A note on the "atonal atmospheres" by the way: They are at a lower volume than the rest of the album; deliberately so, as a form of audible rest, but if you are listening in a noisy urban environment, as I am, they may be hard to hear. I suggest listening to at least these parts with headphones, so that you can catch all the little sound-details which Roach and his collaborators put into these interludes.
The second CD, "Offerings from the Underworld," is less drum-oriented and more electronic; it, too, features rhythms but they are subordinated to the electronics. They range from the railroad-rush of the first track, "Offering in Waves," to the thudding, low-filtered "melted Metcalf groove alchemy" of track 4, "Primal Passage." In my opinion the best piece on this set, and perhaps the best on the whole album, is the 23-minute track 3,
"Cave Dwellers," which originated in a live jam of Steve Roach and Jorje Reyes. This evocation of primeval ritual, complete with wordless Native-inspired chanting, starts slow and builds in speed and volume to a burning intensity in its last few minutes.

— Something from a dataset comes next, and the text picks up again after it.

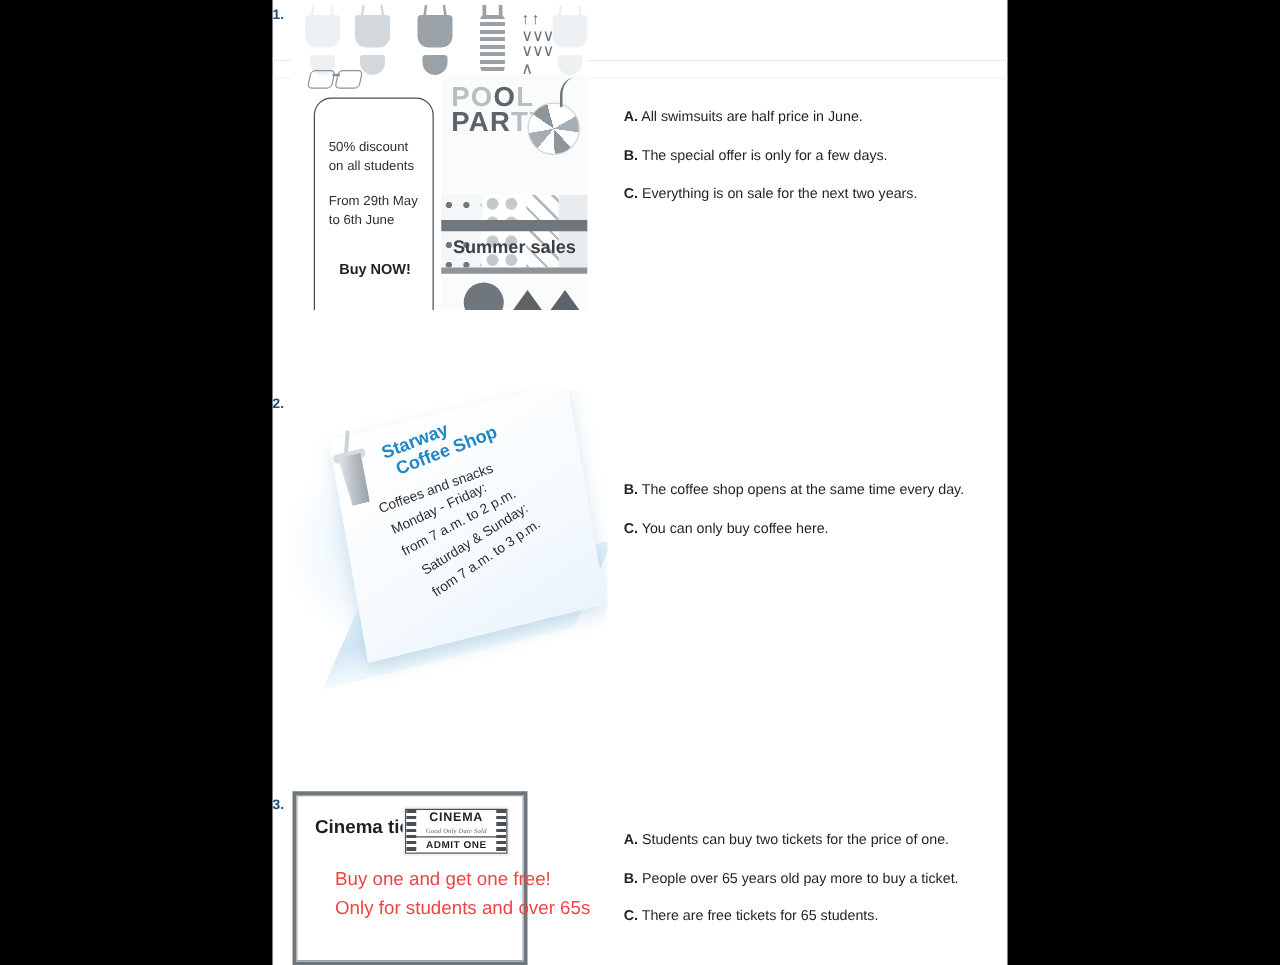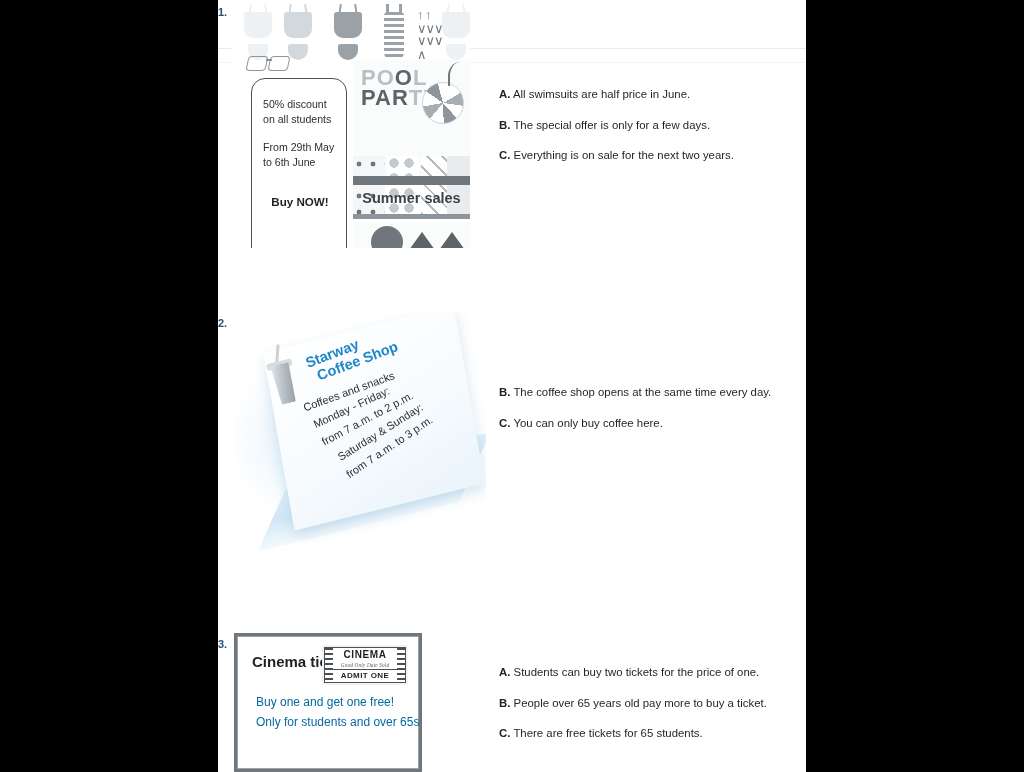"50% discount" .discount-box { padding: 18px 9px 0 11px -> 32px 9px 0 11px }
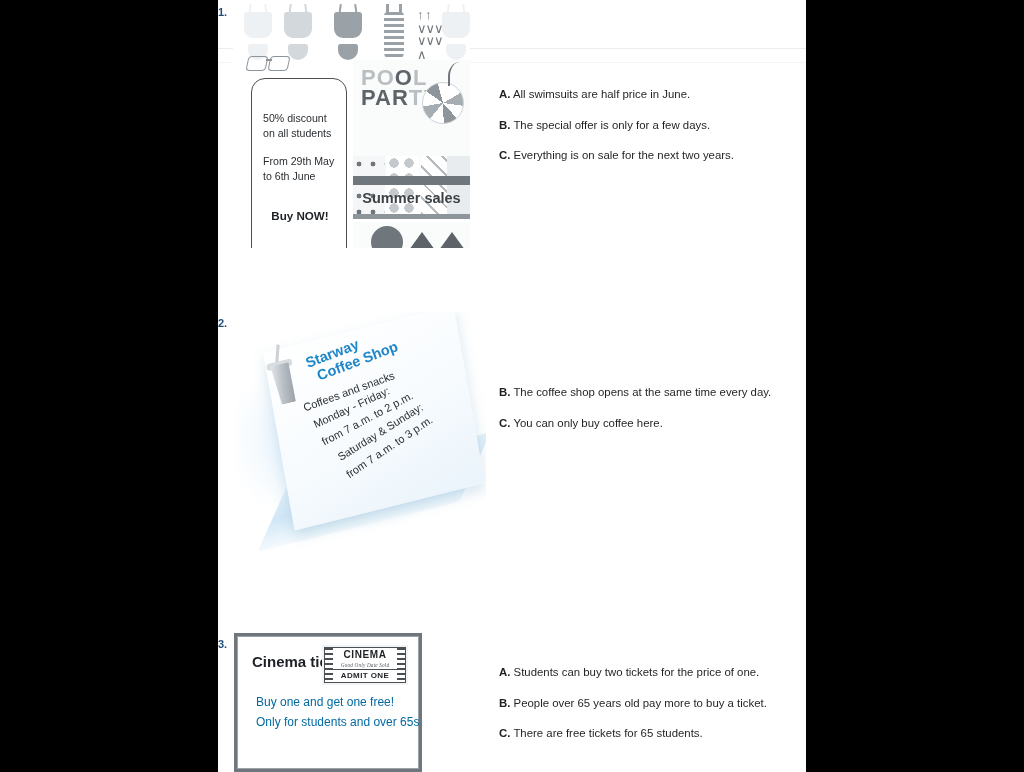"Buy one and get one" .cinema-lines p { color: #0369a1 -> #ef4444; font-size: 12px -> 15px; margin: 0 0 6px 4px -> 0 0 6px 16px }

The very last track, "Ochua," occupies the last-in-the-set position reserved for a "sweeter" piece on a Roach album. With its crooning female voice and soft electronic accompaniment, it is designed to "cool down" the listener after the strenuous session that has just taken place. There is a distant rumble of shamanic rhythm in the piece as well, the fading echo of the storm that has just passed.